Prashad a bien sûr raison, cela est évident pour toute personne ayant un cerveau fonctionnel depuis un certain temps. Malheureusement, il est difficile d’imaginer que la majorité des citoyens américains adhèrent à un programme véritablement juste et transformateur si celui-ci perturbe leur précieux « mode de vie ». Toute une situation difficile. J'aurais aimé avoir des réponses, car ce qu'il faut faire ne pourrait pas être plus clair ; comment y arriver est une tout autre affaire.
J’ai lu cet article avec un sentiment de naufrage, alors que je réfléchis à quel point tout cela est loin d’être un objectif réalisable. À moins d’une crise que les institutions existantes n’ont pas la capacité de surmonter, je ne prévois pas que les États-Unis se contenteront de faire semblant de soutenir les objectifs fixés par Prashad, et même une telle crise pourrait bien aboutir à des mesures prises pour défendre le capitalisme américain et consommation aux dépens du reste du monde. La voie américaine, c’est le capitalisme, et comme l’ont déclaré les experts : « le capitalisme ne peut pas résoudre la crise climatique puisque le capitalisme est la principale cause de la crise ». Je pense que nous abandonnerons toute prétention de vivre dans une démocratie plutôt que d'abandonner le « rêve américain », qui est, hélas, le rêve de devenir riche.

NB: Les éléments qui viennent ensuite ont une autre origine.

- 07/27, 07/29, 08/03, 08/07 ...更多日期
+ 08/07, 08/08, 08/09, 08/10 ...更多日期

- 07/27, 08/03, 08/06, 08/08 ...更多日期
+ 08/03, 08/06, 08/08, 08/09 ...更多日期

Sur les 4 actions demandées, seules 2 ont des chances de succès, principalement dans le non-ouest. La décroissance n’aura pas lieu ; il n’existe pas de force politique assez forte pour l’imposer. L’Occident ne financera pas l’action climatique ; tous les fonds disponibles seront consacrés à la guerre. La socialisation du secteur de l’énergie est pratique dans les pays non occidentaux ; Le Costa Rica l'a fait en 1949 et est aujourd'hui composé à 98 % d'énergie verte ; AMLO l'a réclamé au Mexique. Nous devons être très pragmatiques, sinon rien ne changera.
Quand je dis que la décroissance n’est pas pratique, cela ne veut pas dire que nous ne devrions pas l’exiger, mais plutôt que nous devrions le faire dans le contexte de la lutte des classes. Personne n’a besoin d’un yacht alors que d’autres ont faim.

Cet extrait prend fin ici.